Sephardic oriental Jews have also lived in the land of "Milk and Honey', and have found to their surprise the existence of Nazi like racism among European Jews especially from the old Soviet Union and Poland. ...against them. Some Iranian Jews have even migrated back to Iran carrying with them the stories of woes, discrimination, fascism, racism in Zionist Israel. The Likud is a Sephardic Party run by "Whites" from Europe. 

The European Jews in Israel cover themselves with the Labor Party identity, Western Liberalism, nude beaches, gay parades and European/Occidentalism.......they paint blue shades under the eyes, and color their hair light...and celebrate blond children.....and fuck illegally imported Ukrainian whores, and speak in eloquent prose........WHILST THEY COMMIT GENOCIDE in Palestine, Lebanon......and intrigue in the Greater Middle East and the world.

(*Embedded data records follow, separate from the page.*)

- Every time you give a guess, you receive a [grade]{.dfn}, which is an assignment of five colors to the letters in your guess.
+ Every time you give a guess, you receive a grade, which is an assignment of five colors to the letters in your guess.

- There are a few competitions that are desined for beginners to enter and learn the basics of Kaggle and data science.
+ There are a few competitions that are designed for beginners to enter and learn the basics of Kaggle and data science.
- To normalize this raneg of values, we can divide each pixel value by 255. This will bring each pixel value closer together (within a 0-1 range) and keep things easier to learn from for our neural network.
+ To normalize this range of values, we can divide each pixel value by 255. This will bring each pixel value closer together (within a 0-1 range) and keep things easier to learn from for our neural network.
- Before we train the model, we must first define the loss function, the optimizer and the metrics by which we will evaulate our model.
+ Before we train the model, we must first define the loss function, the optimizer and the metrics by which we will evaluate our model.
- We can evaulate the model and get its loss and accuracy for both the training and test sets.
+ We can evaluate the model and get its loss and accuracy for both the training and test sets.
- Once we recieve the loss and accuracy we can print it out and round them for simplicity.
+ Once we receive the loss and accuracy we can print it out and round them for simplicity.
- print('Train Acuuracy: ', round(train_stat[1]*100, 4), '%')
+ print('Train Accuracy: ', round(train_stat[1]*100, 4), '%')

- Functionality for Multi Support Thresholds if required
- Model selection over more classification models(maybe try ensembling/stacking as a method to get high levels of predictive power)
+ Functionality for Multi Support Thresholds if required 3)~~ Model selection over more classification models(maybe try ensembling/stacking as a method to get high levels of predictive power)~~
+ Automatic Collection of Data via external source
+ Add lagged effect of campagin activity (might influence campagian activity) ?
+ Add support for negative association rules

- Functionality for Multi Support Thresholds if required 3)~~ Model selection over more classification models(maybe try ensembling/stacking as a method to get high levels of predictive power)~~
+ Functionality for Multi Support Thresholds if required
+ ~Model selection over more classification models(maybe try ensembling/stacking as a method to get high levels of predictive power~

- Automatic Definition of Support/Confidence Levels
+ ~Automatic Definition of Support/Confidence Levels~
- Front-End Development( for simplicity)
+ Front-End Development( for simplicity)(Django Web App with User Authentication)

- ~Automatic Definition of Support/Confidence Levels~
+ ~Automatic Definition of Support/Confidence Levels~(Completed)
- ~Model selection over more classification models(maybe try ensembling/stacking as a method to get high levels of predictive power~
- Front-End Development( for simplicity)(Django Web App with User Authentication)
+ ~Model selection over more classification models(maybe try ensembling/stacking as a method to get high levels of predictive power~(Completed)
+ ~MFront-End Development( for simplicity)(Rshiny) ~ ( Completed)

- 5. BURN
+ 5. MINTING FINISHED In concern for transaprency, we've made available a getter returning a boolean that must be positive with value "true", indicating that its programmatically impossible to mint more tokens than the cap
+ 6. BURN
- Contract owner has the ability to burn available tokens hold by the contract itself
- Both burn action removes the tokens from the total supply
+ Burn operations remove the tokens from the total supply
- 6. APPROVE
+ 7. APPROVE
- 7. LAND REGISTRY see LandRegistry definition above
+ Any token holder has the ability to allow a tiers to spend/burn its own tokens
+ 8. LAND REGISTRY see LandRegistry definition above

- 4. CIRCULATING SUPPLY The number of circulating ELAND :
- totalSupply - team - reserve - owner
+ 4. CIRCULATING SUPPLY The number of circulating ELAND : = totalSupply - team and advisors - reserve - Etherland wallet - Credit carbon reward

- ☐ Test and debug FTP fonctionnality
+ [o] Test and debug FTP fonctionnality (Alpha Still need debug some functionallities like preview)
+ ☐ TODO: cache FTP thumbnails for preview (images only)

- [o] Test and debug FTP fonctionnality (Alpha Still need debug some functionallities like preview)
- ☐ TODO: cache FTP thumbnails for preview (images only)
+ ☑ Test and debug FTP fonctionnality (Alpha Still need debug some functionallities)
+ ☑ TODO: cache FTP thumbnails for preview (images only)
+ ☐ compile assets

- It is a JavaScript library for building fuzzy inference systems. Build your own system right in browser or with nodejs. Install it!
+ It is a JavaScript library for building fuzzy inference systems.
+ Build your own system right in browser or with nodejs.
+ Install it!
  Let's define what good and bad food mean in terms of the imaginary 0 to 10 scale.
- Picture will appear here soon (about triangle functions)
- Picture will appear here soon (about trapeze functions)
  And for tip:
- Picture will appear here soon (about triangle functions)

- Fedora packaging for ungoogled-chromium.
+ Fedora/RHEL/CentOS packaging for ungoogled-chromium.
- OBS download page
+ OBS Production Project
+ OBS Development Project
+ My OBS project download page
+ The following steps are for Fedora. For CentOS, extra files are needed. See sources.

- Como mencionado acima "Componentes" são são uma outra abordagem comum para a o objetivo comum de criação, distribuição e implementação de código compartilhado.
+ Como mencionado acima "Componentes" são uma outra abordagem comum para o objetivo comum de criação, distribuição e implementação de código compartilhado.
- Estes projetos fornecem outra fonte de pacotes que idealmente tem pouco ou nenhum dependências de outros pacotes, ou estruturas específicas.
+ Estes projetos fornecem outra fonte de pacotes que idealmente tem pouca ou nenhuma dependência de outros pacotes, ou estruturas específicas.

This explains Ahmedinejad 're-education' where initially he was an Israeli baiter which served no useful purpose for the REAL development and progress of Persia, but was the best propaganda gift for Likud Israel. In his second term he has addressed Iran's REAL needs.....and may be, may be, may be...one is never sure about the slippery Jew....he has become an Ataturk...a Jew who really loves the country where he was born, and the country which has given him so much, being the son of a former blacksmith to becoming its President.

Ditto secret Jew Erdogan in Turkey and his attack against racist European Zionism recently on an international platform.

For secret Jew Gaddafi it is too late.....he has had to escape to a secret location in Africa, whist his double was unceremoniously executed by an "al-CIA-duh" mob WHILST secret Jewess Hillary had an orgasm, publicly.

For secret Jew, the Shah of Iran it is too late.

Transparency International puts Iran at 133 from the bottom 178 countries in the corruption Index (Somalia, North Korea, Afghanistan and Sudan most corrupt) out of 194 countries in the world. Some countries share the same position, that is why there are only 178 levels of corruption in their league table.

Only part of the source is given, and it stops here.